--- WORKING DATA ---
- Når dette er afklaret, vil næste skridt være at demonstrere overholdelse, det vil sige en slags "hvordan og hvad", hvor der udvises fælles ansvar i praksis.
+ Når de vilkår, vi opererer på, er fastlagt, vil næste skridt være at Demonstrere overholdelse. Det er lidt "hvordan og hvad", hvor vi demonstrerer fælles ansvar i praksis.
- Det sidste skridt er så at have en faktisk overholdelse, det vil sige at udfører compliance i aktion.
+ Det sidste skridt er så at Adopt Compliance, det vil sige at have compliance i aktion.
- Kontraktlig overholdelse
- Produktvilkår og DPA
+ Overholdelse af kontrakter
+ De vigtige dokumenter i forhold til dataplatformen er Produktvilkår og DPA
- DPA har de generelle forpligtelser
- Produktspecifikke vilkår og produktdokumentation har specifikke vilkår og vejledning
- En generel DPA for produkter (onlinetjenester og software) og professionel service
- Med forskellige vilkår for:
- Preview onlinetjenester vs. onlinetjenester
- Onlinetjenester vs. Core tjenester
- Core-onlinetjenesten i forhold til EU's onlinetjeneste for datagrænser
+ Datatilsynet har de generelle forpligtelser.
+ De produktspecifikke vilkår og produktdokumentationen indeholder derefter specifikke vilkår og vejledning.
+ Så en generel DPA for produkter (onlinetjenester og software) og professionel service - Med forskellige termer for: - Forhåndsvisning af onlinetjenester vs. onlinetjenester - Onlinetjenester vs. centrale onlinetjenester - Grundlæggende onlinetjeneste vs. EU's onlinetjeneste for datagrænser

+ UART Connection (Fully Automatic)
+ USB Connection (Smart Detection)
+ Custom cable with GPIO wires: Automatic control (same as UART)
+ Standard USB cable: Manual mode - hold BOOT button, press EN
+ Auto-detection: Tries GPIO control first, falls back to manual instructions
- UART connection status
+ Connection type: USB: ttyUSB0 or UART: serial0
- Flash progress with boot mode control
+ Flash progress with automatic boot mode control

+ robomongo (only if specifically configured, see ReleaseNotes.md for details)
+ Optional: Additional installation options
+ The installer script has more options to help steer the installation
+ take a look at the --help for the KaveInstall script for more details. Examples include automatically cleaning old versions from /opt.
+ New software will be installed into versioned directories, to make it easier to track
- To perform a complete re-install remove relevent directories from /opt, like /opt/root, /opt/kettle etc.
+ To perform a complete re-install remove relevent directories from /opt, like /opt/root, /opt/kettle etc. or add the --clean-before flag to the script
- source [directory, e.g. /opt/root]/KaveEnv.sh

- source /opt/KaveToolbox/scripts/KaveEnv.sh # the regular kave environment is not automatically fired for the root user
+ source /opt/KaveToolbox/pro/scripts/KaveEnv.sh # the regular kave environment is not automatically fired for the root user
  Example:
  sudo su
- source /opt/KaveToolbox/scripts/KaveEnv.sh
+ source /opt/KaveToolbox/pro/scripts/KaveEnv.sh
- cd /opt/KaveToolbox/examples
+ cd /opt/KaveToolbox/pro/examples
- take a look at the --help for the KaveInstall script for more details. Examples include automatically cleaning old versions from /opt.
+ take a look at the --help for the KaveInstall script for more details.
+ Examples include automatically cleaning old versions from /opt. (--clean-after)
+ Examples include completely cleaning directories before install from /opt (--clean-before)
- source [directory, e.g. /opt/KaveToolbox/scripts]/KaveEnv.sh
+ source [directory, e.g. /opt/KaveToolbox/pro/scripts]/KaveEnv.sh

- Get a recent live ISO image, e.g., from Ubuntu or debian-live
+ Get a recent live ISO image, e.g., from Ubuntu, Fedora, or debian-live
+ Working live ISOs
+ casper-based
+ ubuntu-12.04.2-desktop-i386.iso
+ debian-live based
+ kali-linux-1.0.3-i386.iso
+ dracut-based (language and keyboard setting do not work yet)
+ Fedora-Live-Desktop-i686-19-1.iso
---
EXERCISE AIM = Return the entries in full. Do not alter them.

SOLUTION FOR THIS PROBLEM =
- Når dette er afklaret, vil næste skridt være at demonstrere overholdelse, det vil sige en slags "hvordan og hvad", hvor der udvises fælles ansvar i praksis.
+ Når de vilkår, vi opererer på, er fastlagt, vil næste skridt være at Demonstrere overholdelse. Det er lidt "hvordan og hvad", hvor vi demonstrerer fælles ansvar i praksis.
- Det sidste skridt er så at have en faktisk overholdelse, det vil sige at udfører compliance i aktion.
+ Det sidste skridt er så at Adopt Compliance, det vil sige at have compliance i aktion.
- Kontraktlig overholdelse
- Produktvilkår og DPA
+ Overholdelse af kontrakter
+ De vigtige dokumenter i forhold til dataplatformen er Produktvilkår og DPA
- DPA har de generelle forpligtelser
- Produktspecifikke vilkår og produktdokumentation har specifikke vilkår og vejledning
- En generel DPA for produkter (onlinetjenester og software) og professionel service
- Med forskellige vilkår for:
- Preview onlinetjenester vs. onlinetjenester
- Onlinetjenester vs. Core tjenester
- Core-onlinetjenesten i forhold til EU's onlinetjeneste for datagrænser
+ Datatilsynet har de generelle forpligtelser.
+ De produktspecifikke vilkår og produktdokumentationen indeholder derefter specifikke vilkår og vejledning.
+ Så en generel DPA for produkter (onlinetjenester og software) og professionel service - Med forskellige termer for: - Forhåndsvisning af onlinetjenester vs. onlinetjenester - Onlinetjenester vs. centrale onlinetjenester - Grundlæggende onlinetjeneste vs. EU's onlinetjeneste for datagrænser

+ UART Connection (Fully Automatic)
+ USB Connection (Smart Detection)
+ Custom cable with GPIO wires: Automatic control (same as UART)
+ Standard USB cable: Manual mode - hold BOOT button, press EN
+ Auto-detection: Tries GPIO control first, falls back to manual instructions
- UART connection status
+ Connection type: USB: ttyUSB0 or UART: serial0
- Flash progress with boot mode control
+ Flash progress with automatic boot mode control

+ robomongo (only if specifically configured, see ReleaseNotes.md for details)
+ Optional: Additional installation options
+ The installer script has more options to help steer the installation
+ take a look at the --help for the KaveInstall script for more details. Examples include automatically cleaning old versions from /opt.
+ New software will be installed into versioned directories, to make it easier to track
- To perform a complete re-install remove relevent directories from /opt, like /opt/root, /opt/kettle etc.
+ To perform a complete re-install remove relevent directories from /opt, like /opt/root, /opt/kettle etc. or add the --clean-before flag to the script
- source [directory, e.g. /opt/root]/KaveEnv.sh

- source /opt/KaveToolbox/scripts/KaveEnv.sh # the regular kave environment is not automatically fired for the root user
+ source /opt/KaveToolbox/pro/scripts/KaveEnv.sh # the regular kave environment is not automatically fired for the root user
  Example:
  sudo su
- source /opt/KaveToolbox/scripts/KaveEnv.sh
+ source /opt/KaveToolbox/pro/scripts/KaveEnv.sh
- cd /opt/KaveToolbox/examples
+ cd /opt/KaveToolbox/pro/examples
- take a look at the --help for the KaveInstall script for more details. Examples include automatically cleaning old versions from /opt.
+ take a look at the --help for the KaveInstall script for more details.
+ Examples include automatically cleaning old versions from /opt. (--clean-after)
+ Examples include completely cleaning directories before install from /opt (--clean-before)
- source [directory, e.g. /opt/KaveToolbox/scripts]/KaveEnv.sh
+ source [directory, e.g. /opt/KaveToolbox/pro/scripts]/KaveEnv.sh

- Get a recent live ISO image, e.g., from Ubuntu or debian-live
+ Get a recent live ISO image, e.g., from Ubuntu, Fedora, or debian-live
+ Working live ISOs
+ casper-based
+ ubuntu-12.04.2-desktop-i386.iso
+ debian-live based
+ kali-linux-1.0.3-i386.iso
+ dracut-based (language and keyboard setting do not work yet)
+ Fedora-Live-Desktop-i686-19-1.iso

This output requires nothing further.